The other "public investment" portions of the legislation are disguised subsidies to various favored industries, including companies that weatherize and insulate buildings, produce "clean energy" technologies, lay upgraded transmission wires for the electricity grid or computerize healthcare records. Similar measures include modernizing 10,000 schools—a tiny down payment on the actual social need—and 1,300 wastewater projects.
According to the White House, some 90 percent of these funds will go to private corporations. These companies will have to bid for the contracts and subsequently hire the workers required to perform the work. It is this cumbersome approach that builds a lengthy delay into the stimulus package.
According to the report by the Congressional Budget Office, made public the day after the inauguration, only $136 billion of the $355 billion allocated by the House bill to infrastructure spending and other discretionary programs would actually be spent by October 1, 2010, 18 months from now.

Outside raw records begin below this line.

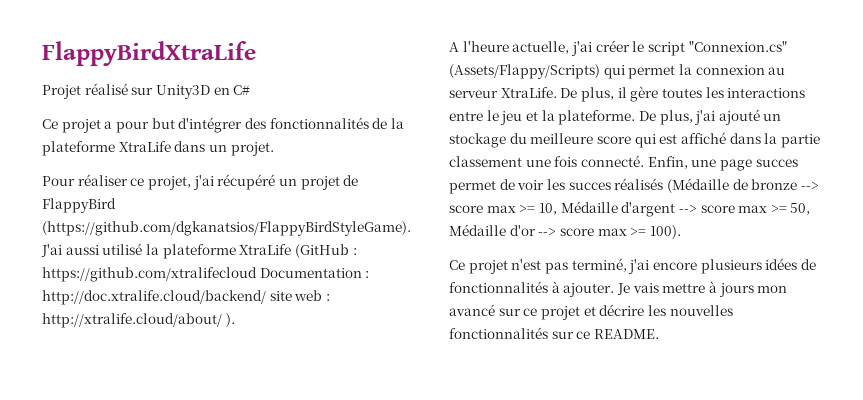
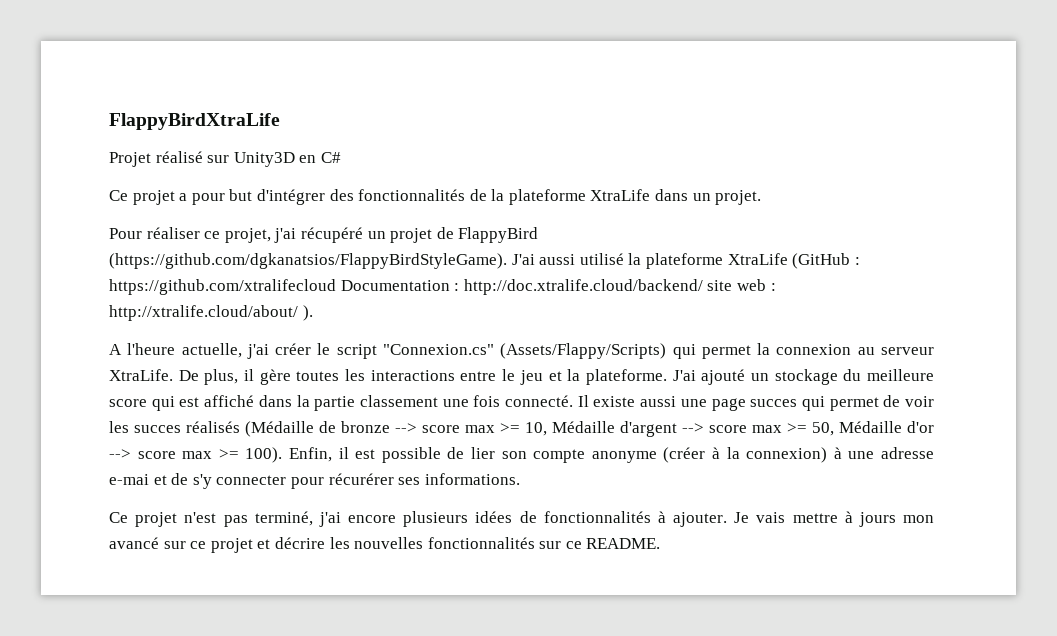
- De plus, j'ai ajouté un stockage du meilleure score qui est affiché dans la partie classement une fois connecté.
+ J'ai ajouté un stockage du meilleure score qui est affiché dans la partie classement une fois connecté.
- Enfin, une page succes permet de voir les succes réalisés (Médaille de bronze --> score max >= 10, Médaille d'argent --> score max >= 50, Médaille d'or --> score max >= 100).
+ Il existe aussi une page succes qui permet de voir les succes réalisés (Médaille de bronze --> score max >= 10, Médaille d'argent --> score max >= 50, Médaille d'or --> score max >= 100). Enfin, il est possible de lier son compte anonyme (créer à la connexion) à une adresse e-mai et de s'y connecter pour récurérer ses informations.

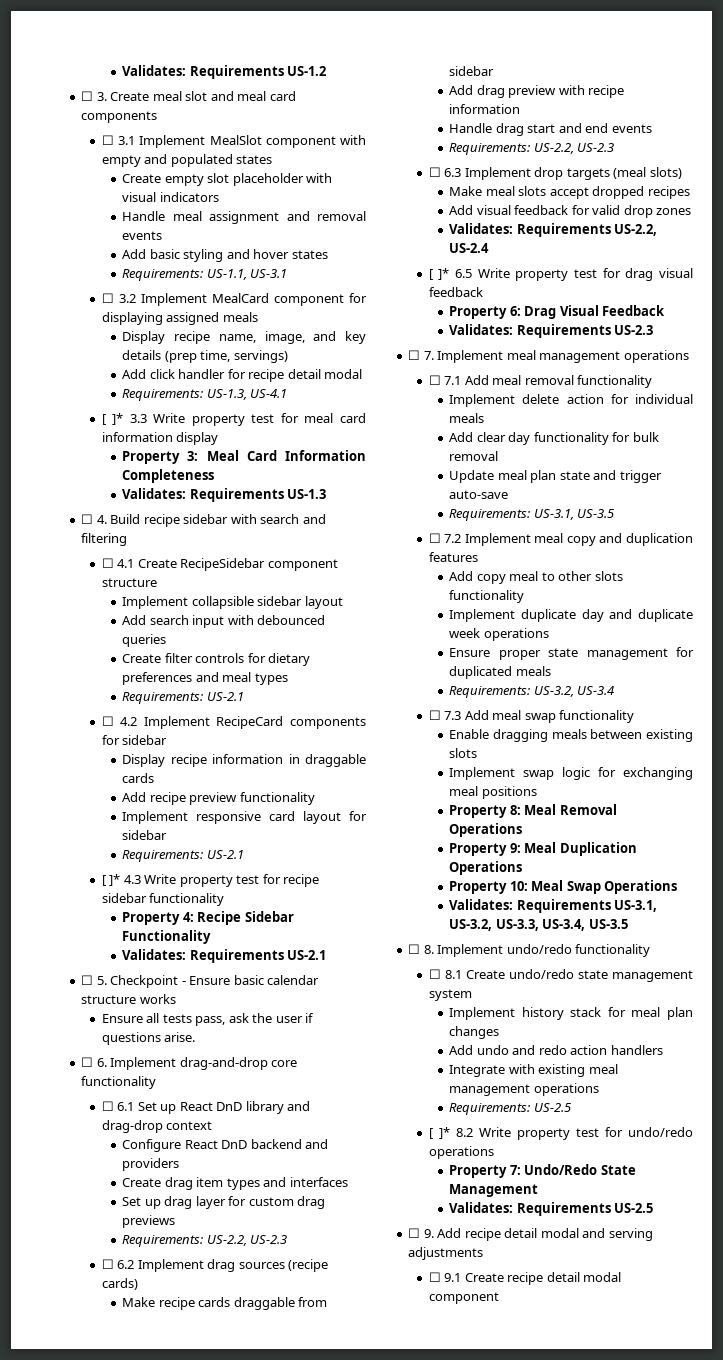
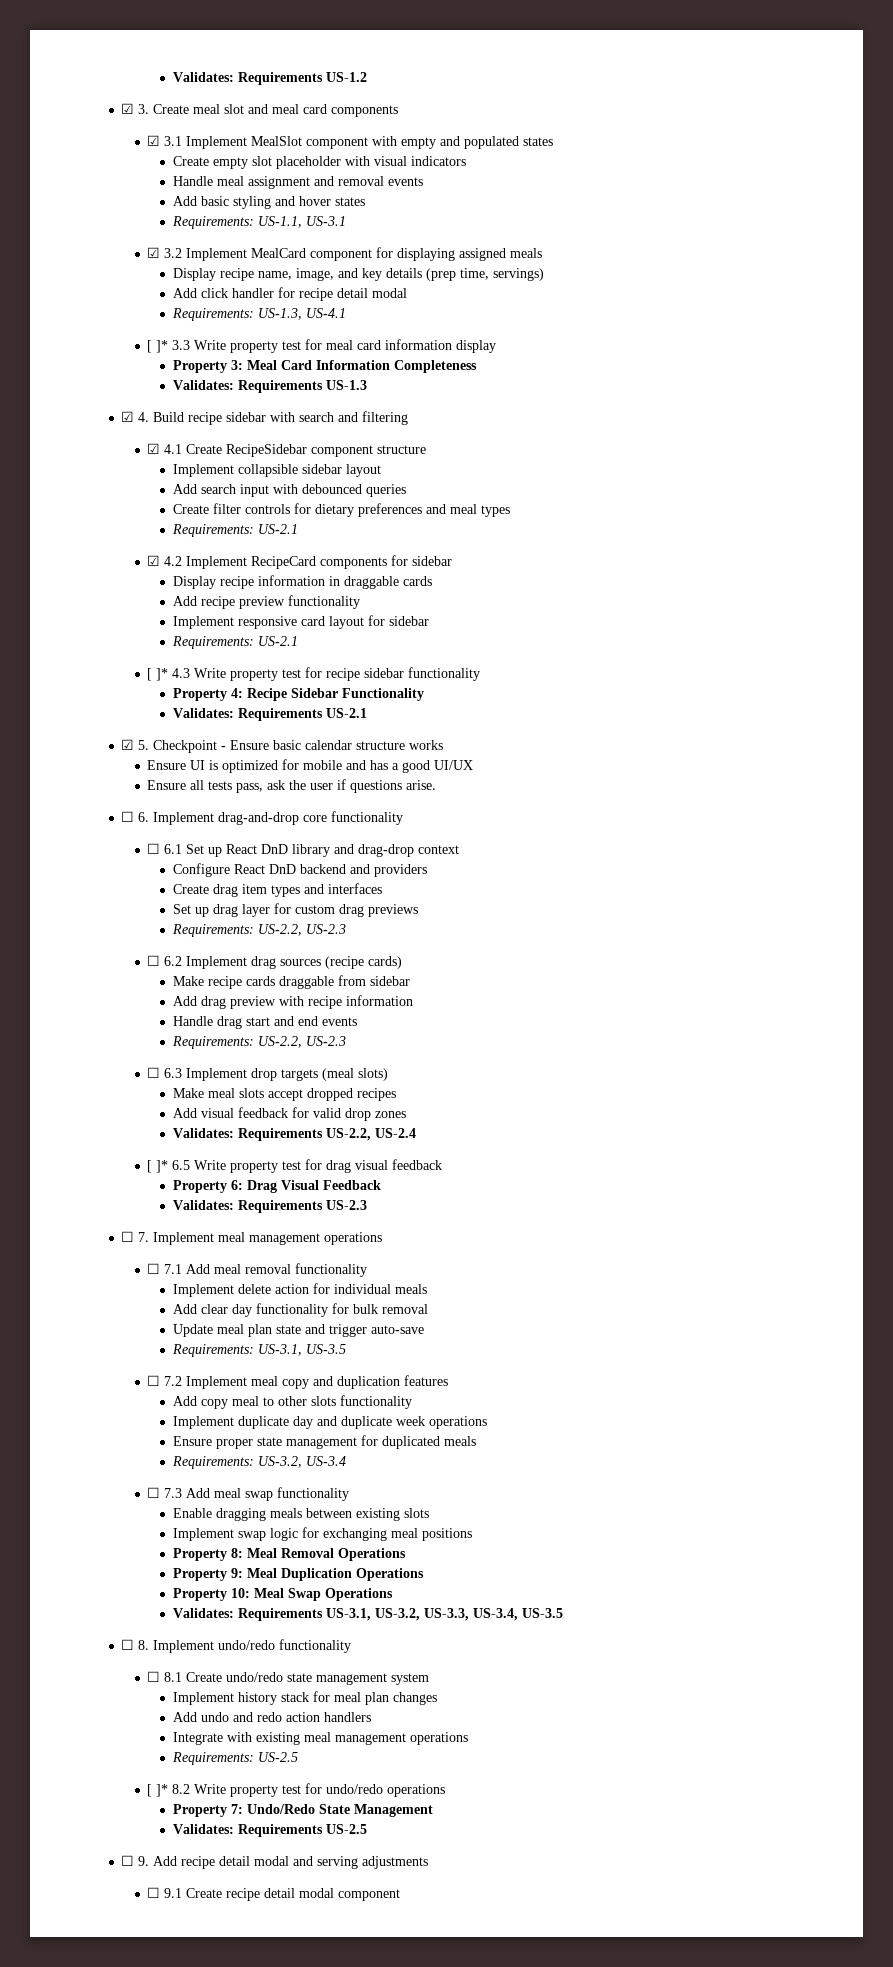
- ☐ 3. Create meal slot and meal card components
+ ☑ 3. Create meal slot and meal card components
- ☐ 3.1 Implement MealSlot component with empty and populated states
+ ☑ 3.1 Implement MealSlot component with empty and populated states
- ☐ 3.2 Implement MealCard component for displaying assigned meals
+ ☑ 3.2 Implement MealCard component for displaying assigned meals
- ☐ 4. Build recipe sidebar with search and filtering
+ ☑ 4. Build recipe sidebar with search and filtering
- ☐ 4.1 Create RecipeSidebar component structure
+ ☑ 4.1 Create RecipeSidebar component structure
- ☐ 4.2 Implement RecipeCard components for sidebar
+ ☑ 4.2 Implement RecipeCard components for sidebar
- ☐ 5. Checkpoint - Ensure basic calendar structure works
+ ☑ 5. Checkpoint - Ensure basic calendar structure works
+ Ensure UI is optimized for mobile and has a good UI/UX

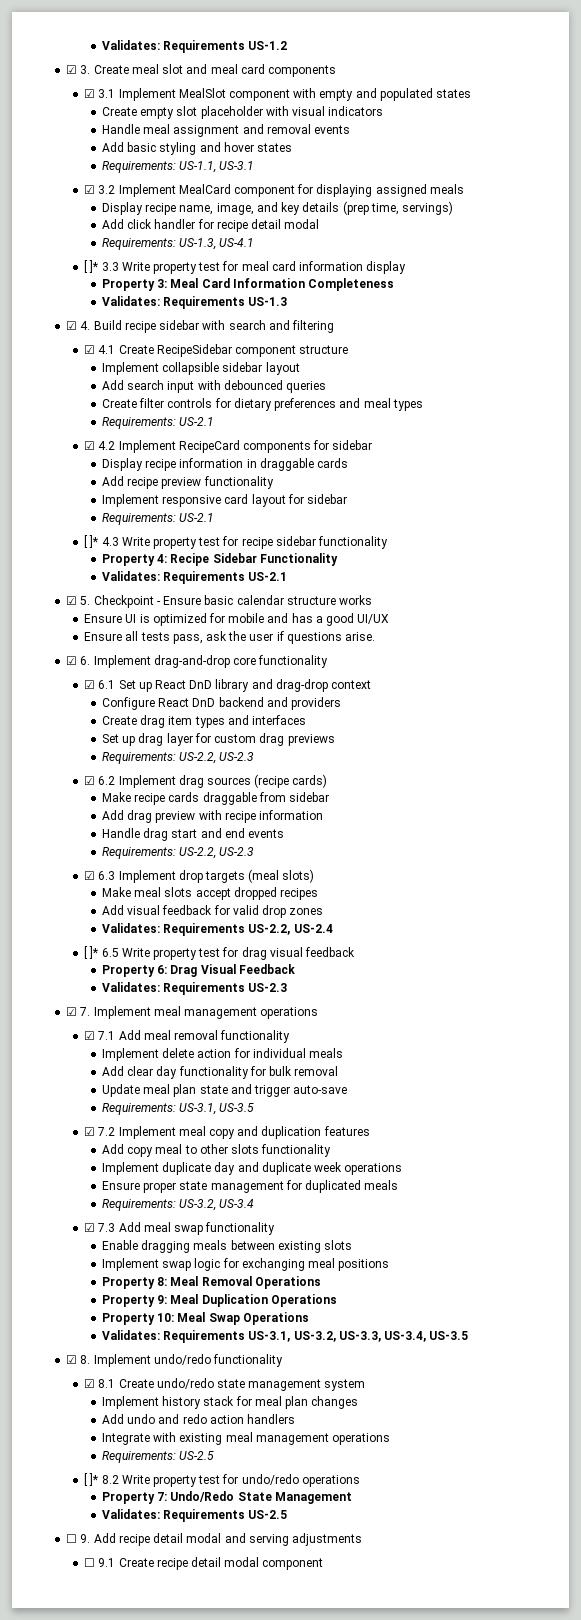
- ☐ 6. Implement drag-and-drop core functionality
+ ☑ 6. Implement drag-and-drop core functionality
- ☐ 6.1 Set up React DnD library and drag-drop context
+ ☑ 6.1 Set up React DnD library and drag-drop context
- ☐ 6.2 Implement drag sources (recipe cards)
+ ☑ 6.2 Implement drag sources (recipe cards)
- ☐ 6.3 Implement drop targets (meal slots)
+ ☑ 6.3 Implement drop targets (meal slots)
- ☐ 7. Implement meal management operations
+ ☑ 7. Implement meal management operations
- ☐ 7.1 Add meal removal functionality
+ ☑ 7.1 Add meal removal functionality
- ☐ 7.2 Implement meal copy and duplication features
+ ☑ 7.2 Implement meal copy and duplication features
- ☐ 7.3 Add meal swap functionality
+ ☑ 7.3 Add meal swap functionality
- ☐ 8. Implement undo/redo functionality
+ ☑ 8. Implement undo/redo functionality
- ☐ 8.1 Create undo/redo state management system
+ ☑ 8.1 Create undo/redo state management system

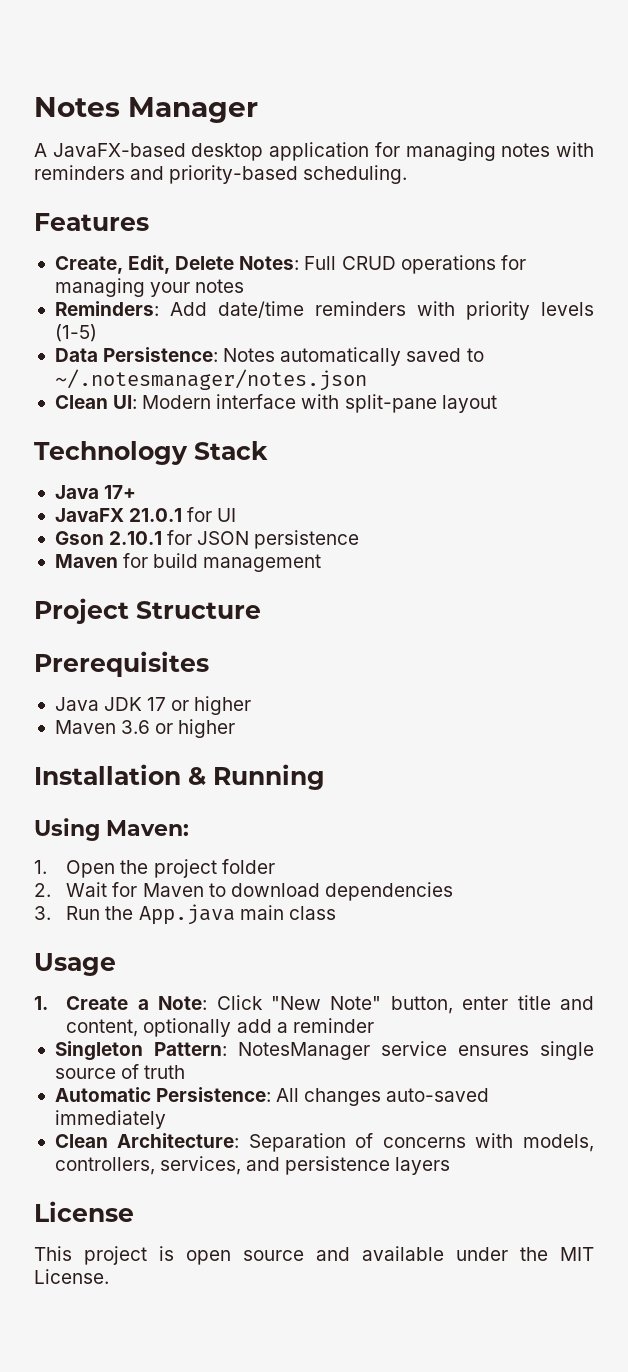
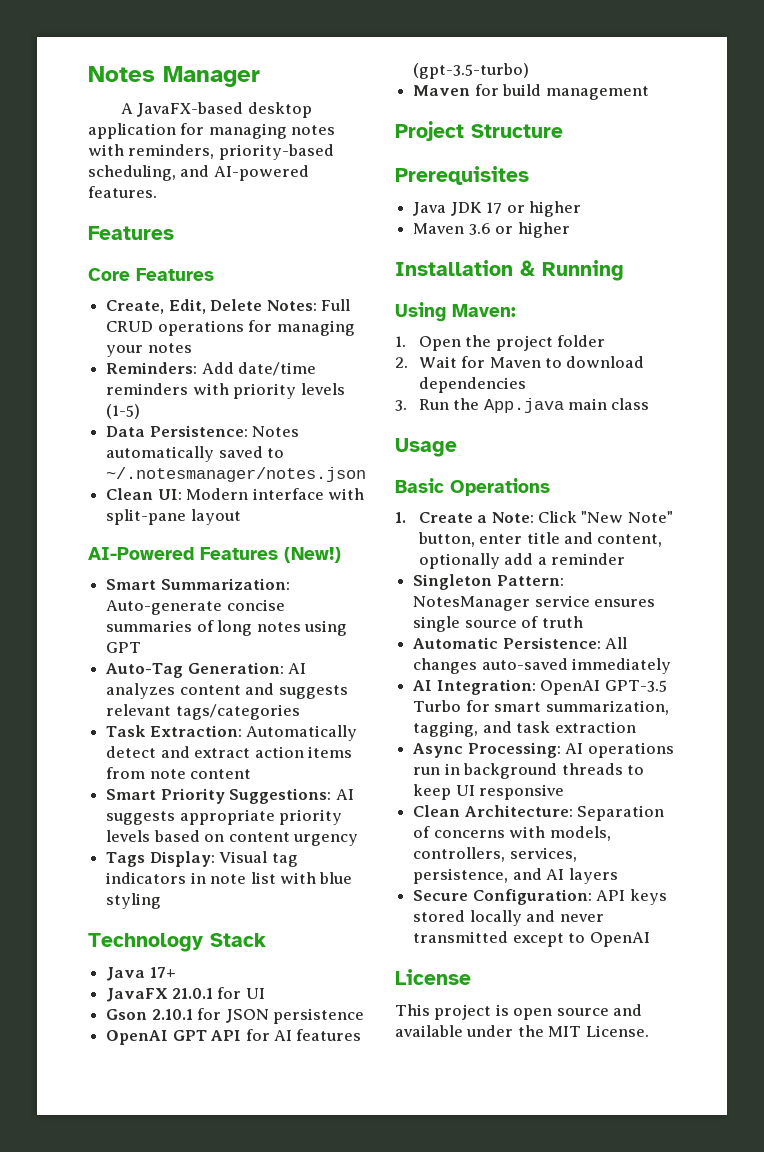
- A JavaFX-based desktop application for managing notes with reminders and priority-based scheduling.
+ A JavaFX-based desktop application for managing notes with reminders, priority-based scheduling, and AI-powered features.
  Features
+ Core Features
+ AI-Powered Features (New!)
+ Smart Summarization: Auto-generate concise summaries of long notes using GPT
+ Auto-Tag Generation: AI analyzes content and suggests relevant tags/categories
+ Task Extraction: Automatically detect and extract action items from note content
+ Smart Priority Suggestions: AI suggests appropriate priority levels based on content urgency
+ Tags Display: Visual tag indicators in note list with blue styling
+ OpenAI GPT API for AI features (gpt-3.5-turbo)
+ Basic Operations
+ AI Integration: OpenAI GPT-3.5 Turbo for smart summarization, tagging, and task extraction
+ Async Processing: AI operations run in background threads to keep UI responsive
- Clean Architecture: Separation of concerns with models, controllers, services, and persistence layers
+ Clean Architecture: Separation of concerns with models, controllers, services, persistence, and AI layers
+ Secure Configuration: API keys stored locally and never transmitted except to OpenAI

The CBO figures were seized upon by House Republicans who oppose increased infrastructure spending and want the stimulus package to consist entirely of tax cuts to big business and the wealthy. The White House responded by having Peter Orszag, the outgoing head of the CBO and the new head of Obama's Office of Management and Budget, issue a statement purporting to guarantee "that at least 75 percent of the bill would go directly into the economy within the first 18 months."
Even if this were true, it would mean that the Obama administration would require a year and a half to deliver less money to the broader economy than the Bush and Obama administration have handed over to the banks in a few months.
But still more money is to be funneled to the financial interests. The chairman of the House Financial Services Committee, Congressman Barney Frank, said Friday, "I don't think many people at the top of the Treasury or the Fed thinks this is the last amount of money they're going to need to deploy." Press reports suggest that the next request could be for as much as $250 billion more.
The investment bank Goldman Sachs issued a projection last week that US banks will record an additional $1.1 trillion in losses, while NYU professor Nouriel Roubini put the total at a staggering $3.6 trillion, nearly half of the $7.8 trillion in total bank lending.
A new bank bailout package is expected as soon as the House and Senate have passed the stimulus package. Both Lawrence Summers, director of the National Economic Council, and Sheila Bair, chairman of the Federal Deposit Insurance Corporation (FDIC), cancelled plans to attend the World Economic Forum next week in Davos, Switzerland so they could work on the next steps for handling the financial crisis.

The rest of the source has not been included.